Le poids des mots.

Nomade tiré par les réminiscences, j’ai longtemps rêvé d’un monde en voilier : un couple d’amis bretons, coureurs de mers et d’océans dans la mire. Je les enviais et perpétuais sans le savoir une longue histoire familiale quelques fois racontée ; remémorée en infusion lente, je l’ai élaborée mot à mot à l’ombre brûlante du semi-aride tropical. 

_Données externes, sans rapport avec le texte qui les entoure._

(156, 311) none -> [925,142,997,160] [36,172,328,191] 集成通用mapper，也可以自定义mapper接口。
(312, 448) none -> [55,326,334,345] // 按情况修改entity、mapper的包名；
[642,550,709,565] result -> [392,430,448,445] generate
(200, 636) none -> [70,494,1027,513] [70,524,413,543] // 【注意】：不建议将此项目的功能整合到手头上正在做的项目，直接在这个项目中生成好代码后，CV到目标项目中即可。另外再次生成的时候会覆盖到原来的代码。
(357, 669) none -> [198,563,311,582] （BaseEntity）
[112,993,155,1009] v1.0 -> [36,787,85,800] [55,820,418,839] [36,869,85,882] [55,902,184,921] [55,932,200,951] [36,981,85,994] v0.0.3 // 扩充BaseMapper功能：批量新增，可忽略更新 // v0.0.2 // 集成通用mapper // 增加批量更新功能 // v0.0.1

Une appropriation par la nomination, le vocable : l’individu parlant, n’existe que par les mots. Un peu à l’écart de notre monde logorrhéique, je me parle, j’écris. Sur une planète submergée de mots, je me targue d‘écrire. Je ne sais taire ce symptôme spéculaire, je me mets en abîme, en miroir : conscient, je reflète un étranger couché sur le papier, la lecture me dédouble dans une perspective infinie, la conscience se perd en pure ivresse ! 

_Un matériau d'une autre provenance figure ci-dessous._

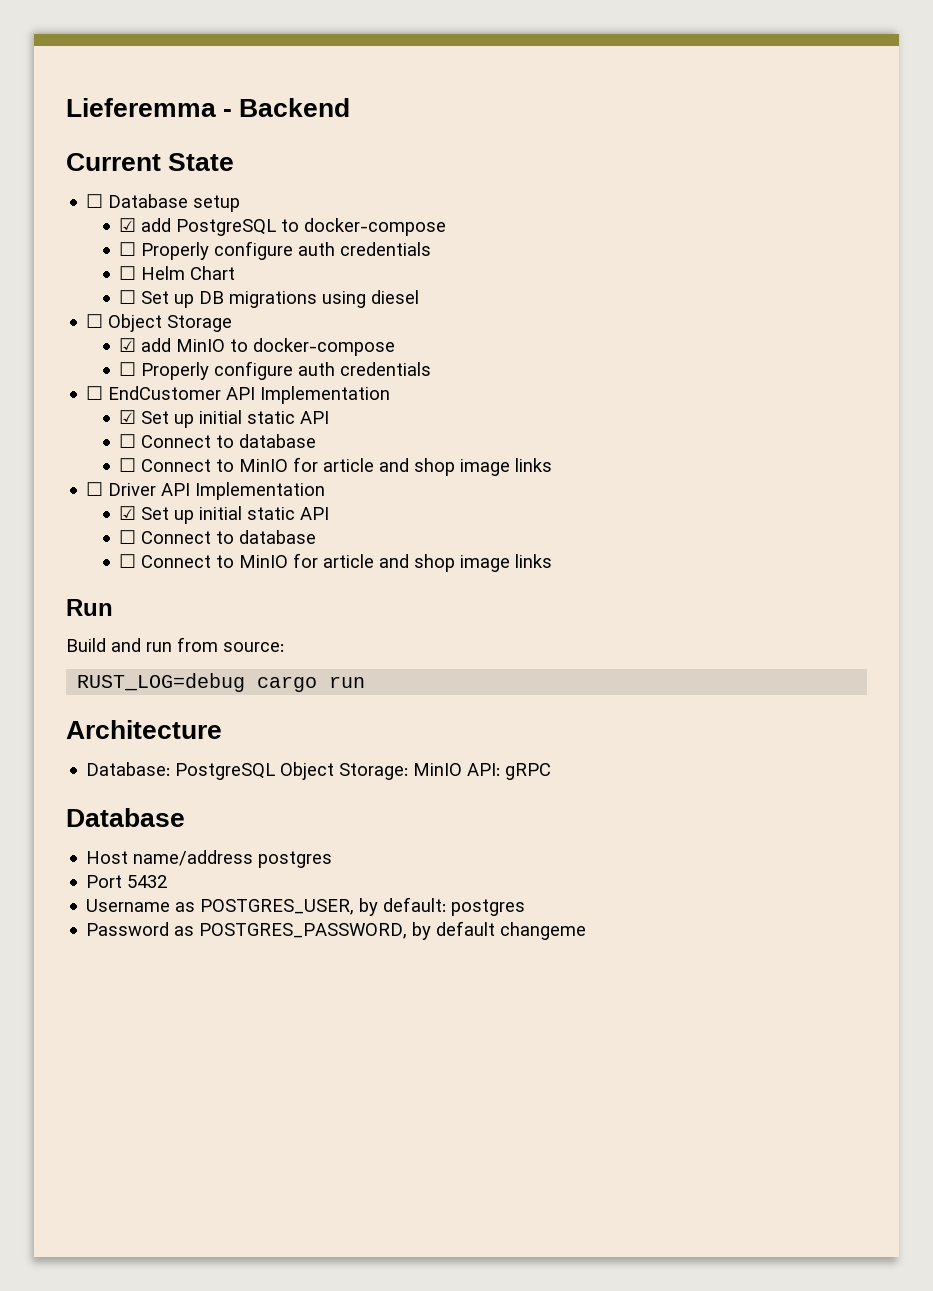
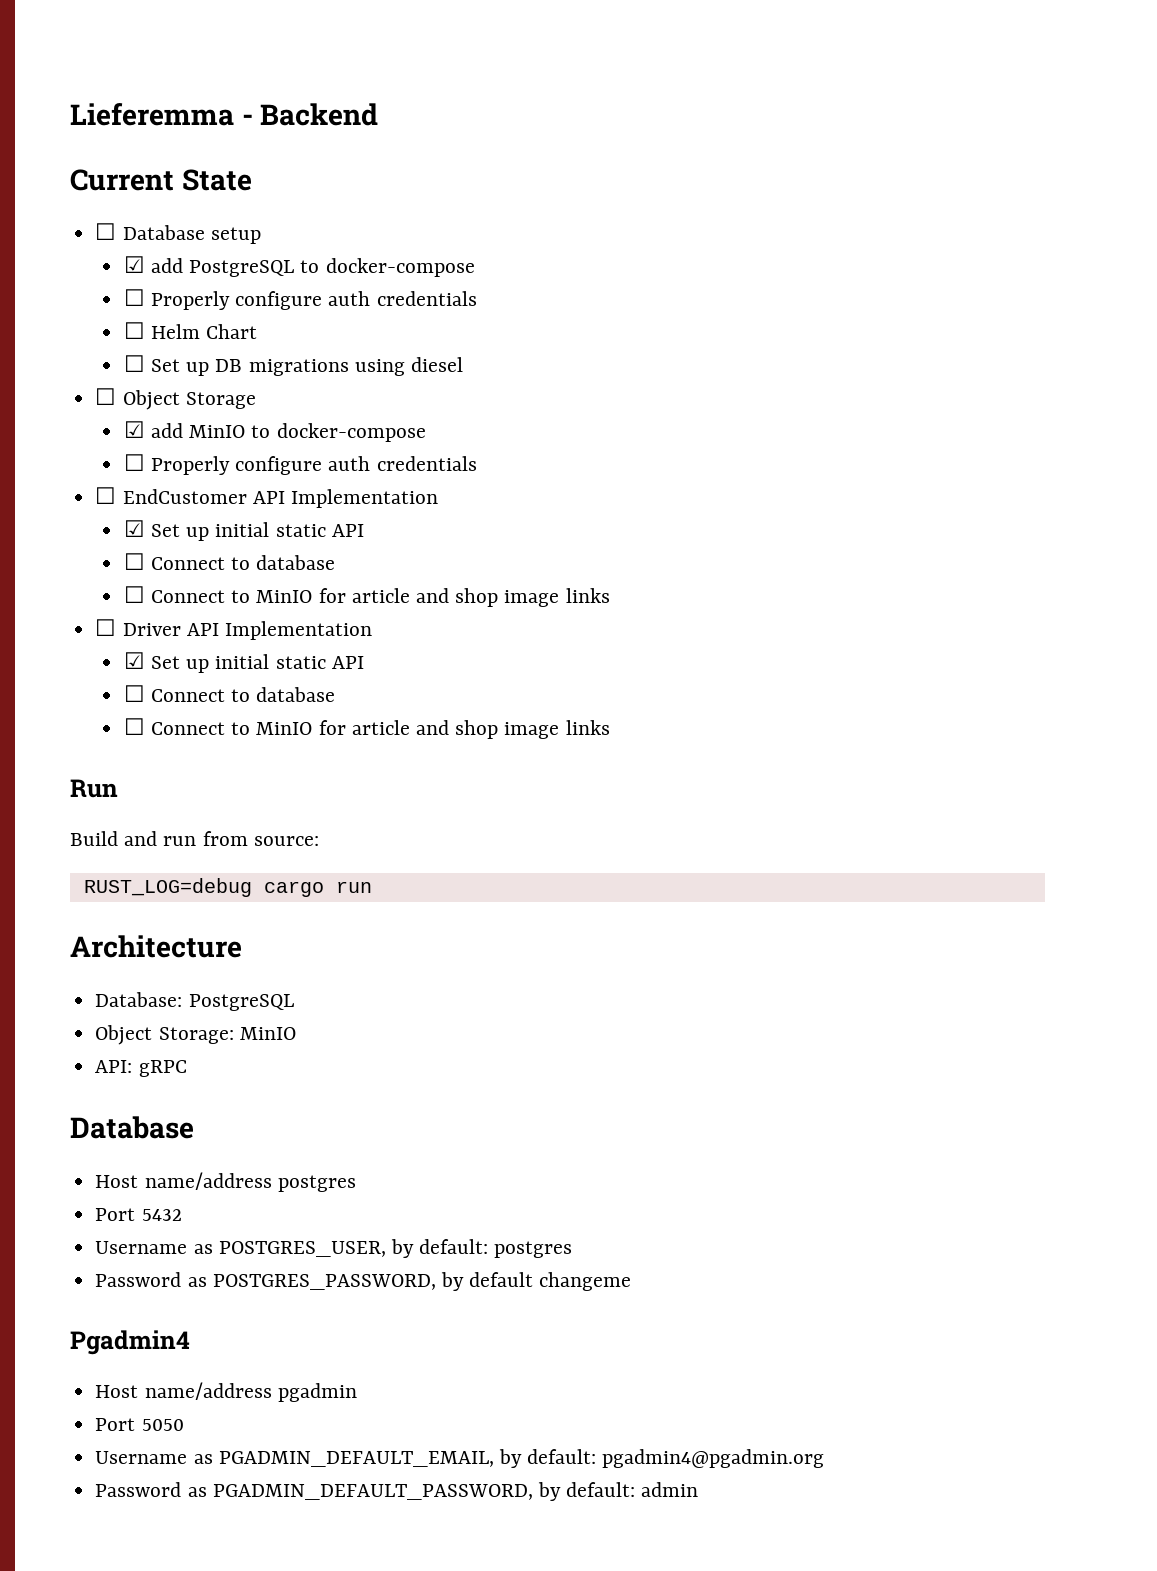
(276, 771) none -> (294, 1002) //
(463, 769) none -> (296, 1033) //
(587, 931) none -> [70,1330,190,1355] [95,1382,357,1402] [95,1418,184,1431] [95,1449,825,1468] [95,1482,699,1501] // Pgadmin4 // Host name/address pgadmin // Port 5050 // Username as PGADMIN_DEFAULT_EMAIL, by default: pgadmin4@pgadmin.org // Password as PGADMIN_DEFAULT_PASSWORD, by default: admin

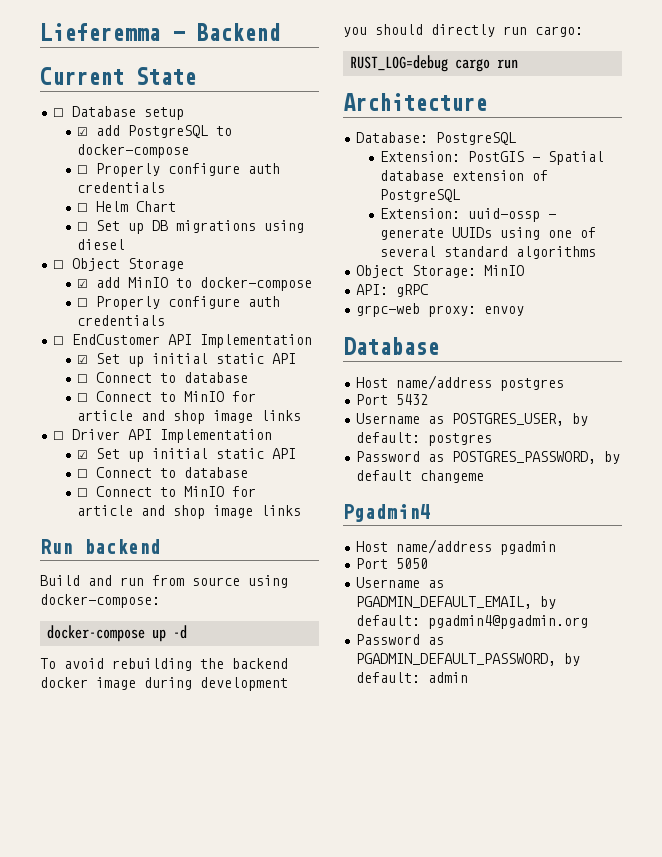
(118, 788) none -> [84,539,161,554] backend
[253,836,319,846] source: -> [192,575,288,588] [40,594,160,608] [47,625,188,642] [40,658,288,671] [40,677,288,691] [343,24,583,37] source using docker-compose: // docker-compose up -d // To avoid rebuilding the backend docker image during development you should directly run cargo:
(294, 1002) none -> [380,151,605,165] [380,170,549,181] [380,189,461,202] [380,208,557,222] [380,227,597,240] [380,246,597,259] // Extension: PostGIS - Spatial database extension of PostgreSQL // Extension: uuid-ossp - generate UUIDs using one of several standard algorithms
(187, 1068) none -> [356,303,525,317] // grpc-web proxy: envoy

Longtemps satisfait par l’action, faire dur comme fer, je suis passé à l’acte, rêve interdit à portée de main : écrire. Je prends du recul sur la parole jetée au vent, papillon de la pensée, de l’émotion : je saisis le fugace au filet de mes élucubrations et fixe sur le vélin de l’écran, grave dans le papier … « Minute Papillon ! »  Pa !? Pas, sont tant de pas, de vrais, de faux, pas à pas, pas et plus, pas de porte, pas si vrai, premier pas, de pas en enjambée, je m’égare, de pas mal en pis repart… Pis ? Pi rebondit, pi infini du nombre clé du cercle qui ne se referme. Pi, on me prend la main pour remonter la rue du Montparnasse, le chemin du jardin d’enfant, Stanislas, je m’accroche à tout ce qui passe à portée : cruelle terreur enfantine aux tripes, on va me donner à une naine suisse, l’abandon… Ion abandonné je dévale l’abîme, libère le pa-pi-llon des filets de mes ombres au soleil embrumé de la matinée, une pleine lune !

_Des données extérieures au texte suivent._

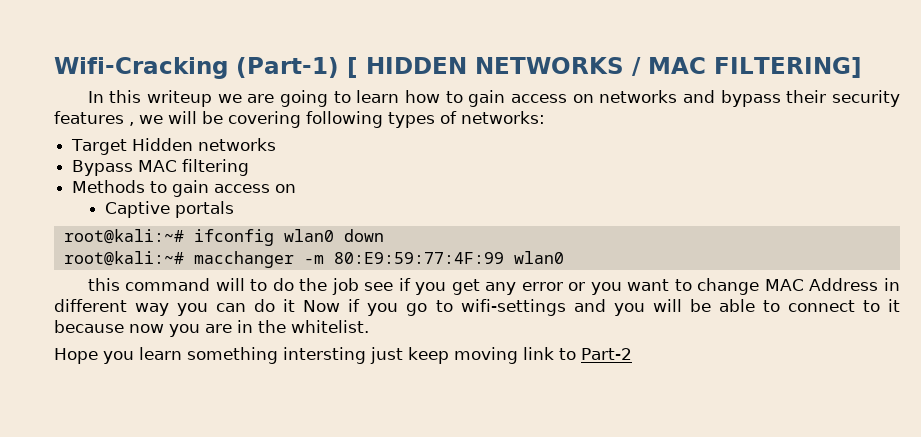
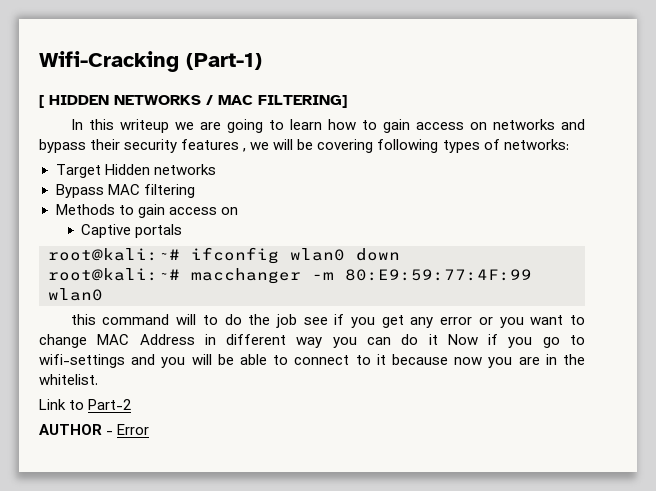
(339, 67) none -> (262, 61) //
[54,347,554,364] Hope you learn something intersting just keep moving link -> [39,399,66,410] Link
(632, 354) none -> [39,424,150,435] // AUTHOR - Error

L’ineffable poids des mots ! Si la musique et la danse ensorcellent de leur éphémère langage universel, si l’image s’impose, si les trois dimensions appellent le touché sensuel (Interdit !), si les paroles dites donnent l’illusion d’une relation dans la profondeur de la scène, ils créent une communauté ; l’écrit, lui ancre une intimité née au creux du livre. Parfois.